State Department officials obtained and reviewed parts of the infamous Steele dossier by mid-July 2016, well before FBI headquarters had access to the document. The U.S. embassy in London was also an early recipient of information about former Trump campaign adviser George Papadopoulos that the FBI would use to justify opening its counterintelligence investigation in late July 2016. And in a little-noticed Senate hearing on Wednesday, it was revealed that dossier author Christopher Steele briefed State Department officials at Foggy Bottom in October 2016.
The briefing suggests closer contacts between Steele and the State Department than the agency has acknowledged.

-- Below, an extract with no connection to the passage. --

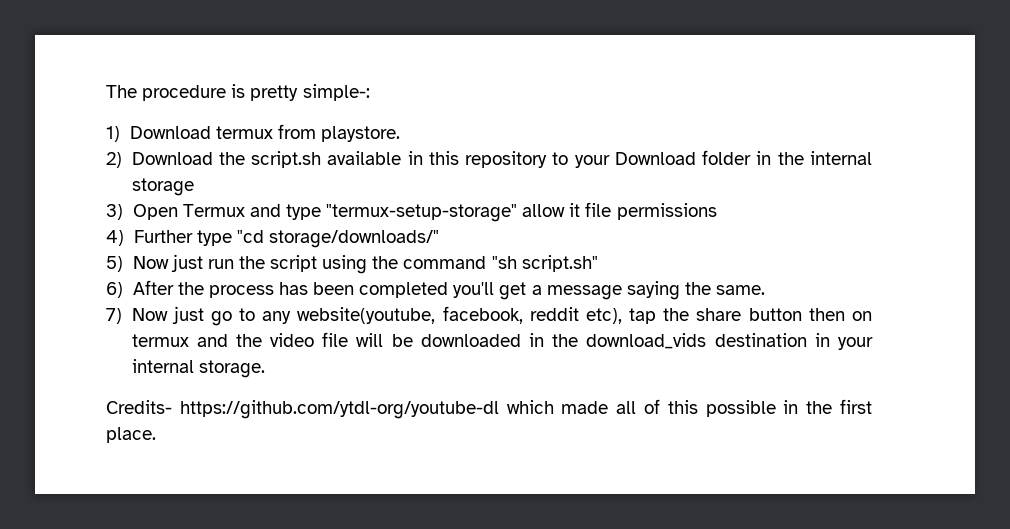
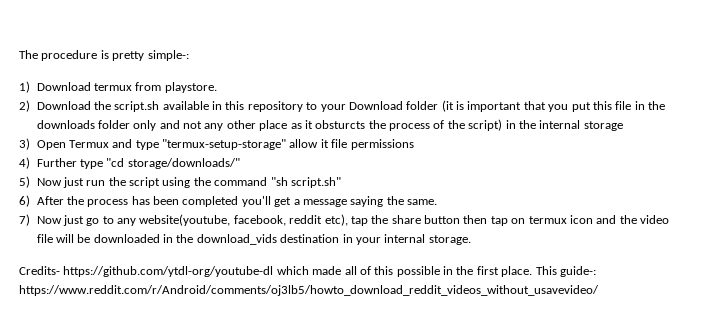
- 2) Download the script.sh available in this repository to your Download folder in the internal storage
+ 2) Download the script.sh available in this repository to your Download folder (it is important that you put this file in the downloads folder only and not any other place as it obsturcts the process of the script) in the internal storage
- 7) Now just go to any website(youtube, facebook, reddit etc), tap the share button then on termux and the video file will be downloaded in the download_vids destination in your internal storage.
+ 7) Now just go to any website(youtube, facebook, reddit etc), tap the share button then tap on termux icon and the video file will be downloaded in the download_vids destination in your internal storage.
+ This guide-: https://www.reddit.com/r/Android/comments/oj3lb5/howto_download_reddit_videos_without_usavevideo/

Three diplomats — Victoria Nuland, Jonathan Winer and Elizabeth Dibble — appear to be key to the State Department’s role in handling Trump-related Russia information.
Nuland, who was the Obama State Department’s top Russia expert, received excerpts of Steele’s dossier in mid-July 2016, about two months before the salacious document would reportedly make its way to the FBI team investigating possible collusion between the Trump campaign and Russian government.

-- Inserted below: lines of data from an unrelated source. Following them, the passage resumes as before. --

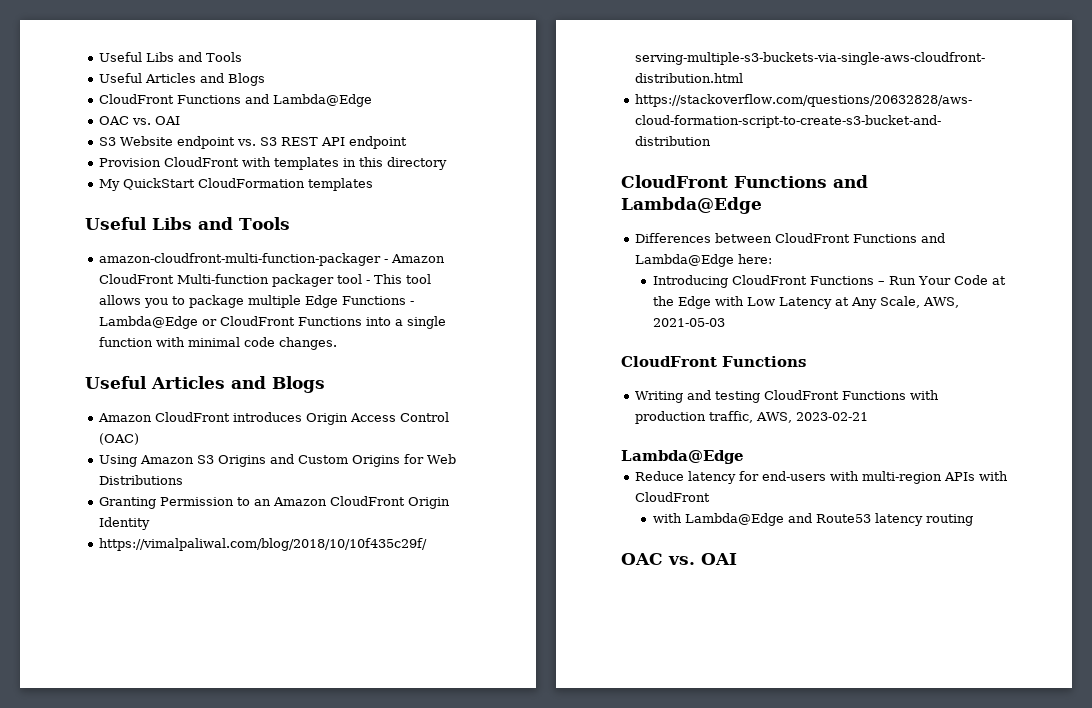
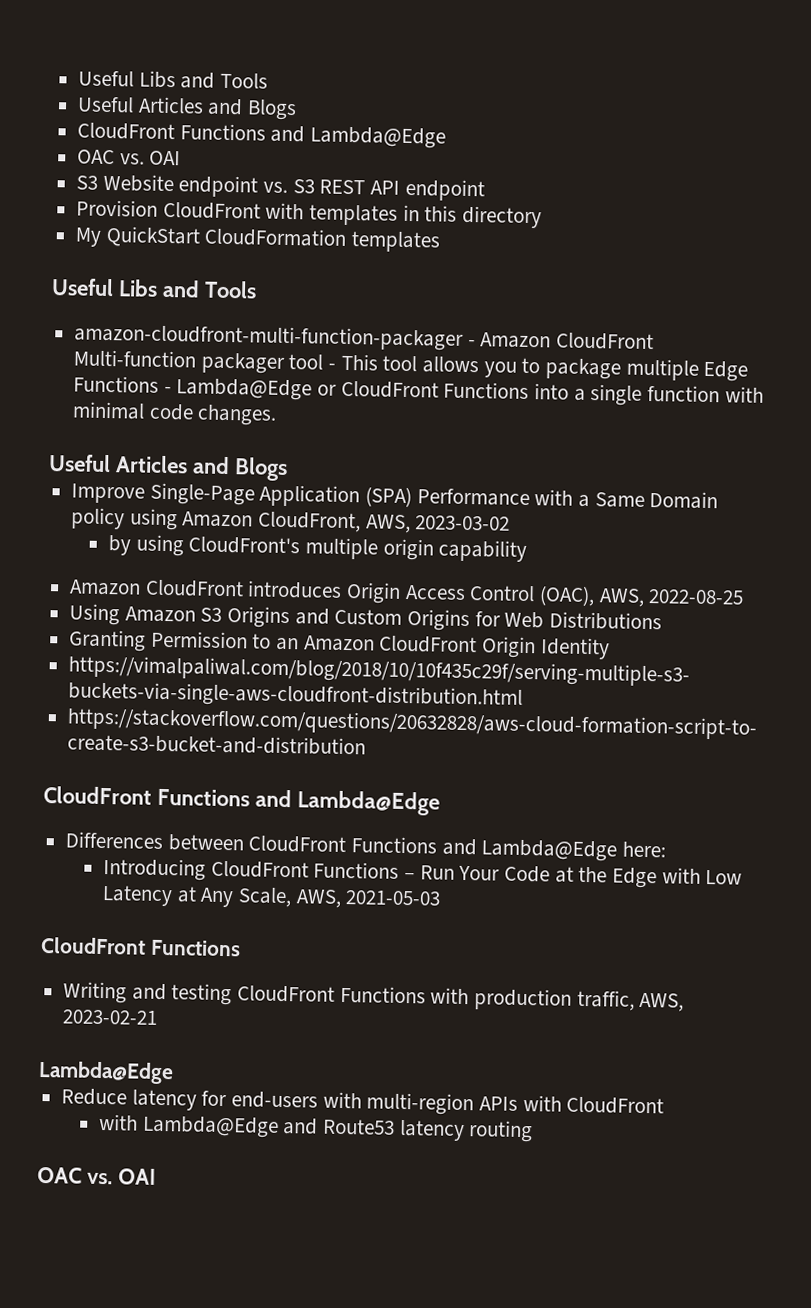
+ Improve Single-Page Application (SPA) Performance with a Same Domain policy using Amazon CloudFront, AWS, 2023-03-02
+ by using CloudFront's multiple origin capability
- Amazon CloudFront introduces Origin Access Control (OAC)
+ Amazon CloudFront introduces Origin Access Control (OAC), AWS, 2022-08-25

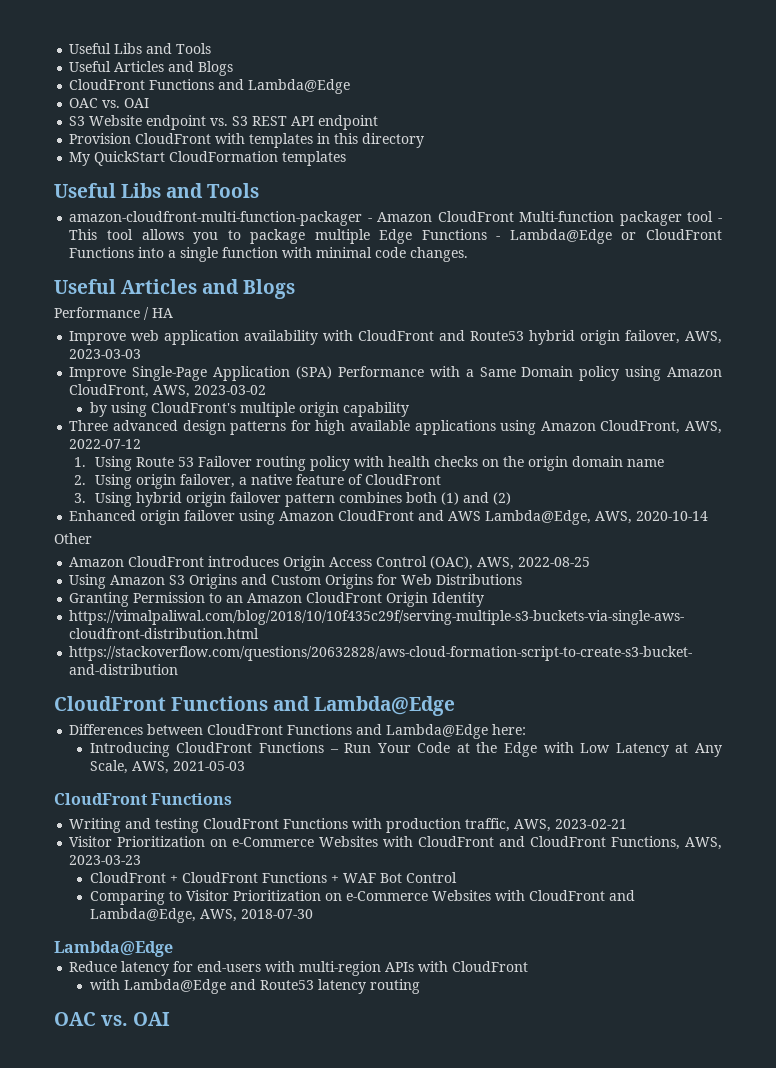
+ Performance / HA
+ Improve web application availability with CloudFront and Route53 hybrid origin failover, AWS, 2023-03-03
+ Three advanced design patterns for high available applications using Amazon CloudFront, AWS, 2022-07-12
+ 1. Using Route 53 Failover routing policy with health checks on the origin domain name
+ 2. Using origin failover, a native feature of CloudFront
+ 3. Using hybrid origin failover pattern combines both (1) and (2)
+ Enhanced origin failover using Amazon CloudFront and AWS Lambda@Edge, AWS, 2020-10-14
+ Other
+ Visitor Prioritization on e-Commerce Websites with CloudFront and CloudFront Functions, AWS, 2023-03-23
+ CloudFront + CloudFront Functions + WAF Bot Control
+ Comparing to Visitor Prioritization on e-Commerce Websites with CloudFront and Lambda@Edge, AWS, 2018-07-30

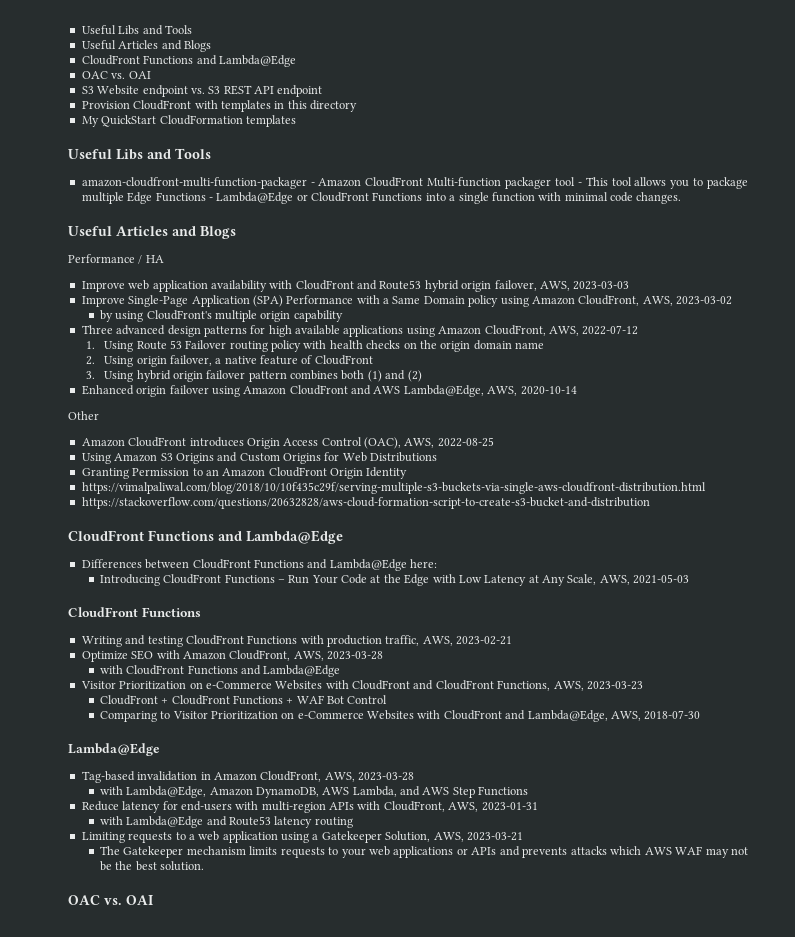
+ Optimize SEO with Amazon CloudFront, AWS, 2023-03-28
+ with CloudFront Functions and Lambda@Edge
+ Tag-based invalidation in Amazon CloudFront, AWS, 2023-03-28
+ with Lambda@Edge, Amazon DynamoDB, AWS Lambda, and AWS Step Functions
- Reduce latency for end-users with multi-region APIs with CloudFront
+ Reduce latency for end-users with multi-region APIs with CloudFront, AWS, 2023-01-31
+ Limiting requests to a web application using a Gatekeeper Solution, AWS, 2023-03-21
+ The Gatekeeper mechanism limits requests to your web applications or APIs and prevents attacks which AWS WAF may not be the best solution.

Dibble, the deputy chief of mission at the U.S. embassy in London, was reportedly one of the first U.S. officials to receive information about a May 2016 conversation that Papadopoulos, the Trump adviser, had with Alexander Downer, the Australian High Commissioner to the U.K.
The meeting, held May 10, 2016, in which Downer says Papadopoulos mentioned Hillary Clinton and Russians, would later prompt the FBI to start its counterintelligence investigation, known as Crossfire Hurricane.

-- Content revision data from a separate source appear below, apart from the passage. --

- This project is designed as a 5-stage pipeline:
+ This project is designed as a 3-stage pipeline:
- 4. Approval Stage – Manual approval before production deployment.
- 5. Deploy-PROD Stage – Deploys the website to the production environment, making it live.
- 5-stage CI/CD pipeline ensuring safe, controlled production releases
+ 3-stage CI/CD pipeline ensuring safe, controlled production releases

Winer, who served until 2017 as special envoy to Libya, met personally with Steele. He also exchanged documents with the former MI6 officer and prepared a two-page summary of Steele’s dossier for the State Department.
Winer was also a source for two journalists who wrote the only articles prior to 2016 that were based on Steele’s dossier. On top of that, Winer provided Steele with a second dossier written by longtime Clinton ally Cody Shearer. Steele gave the document to the FBI despite Shearer’s history of embellishment and various political misdeeds.
The State Department’s involvement in Trump-Russia matters has received little media attention, but it has grabbed the interest of House Intelligence Committee Chairman Devin Nunes. The Republican has said he is investigating “major irregularities” in how the State Department handled unspecified information used in the Russia investigation.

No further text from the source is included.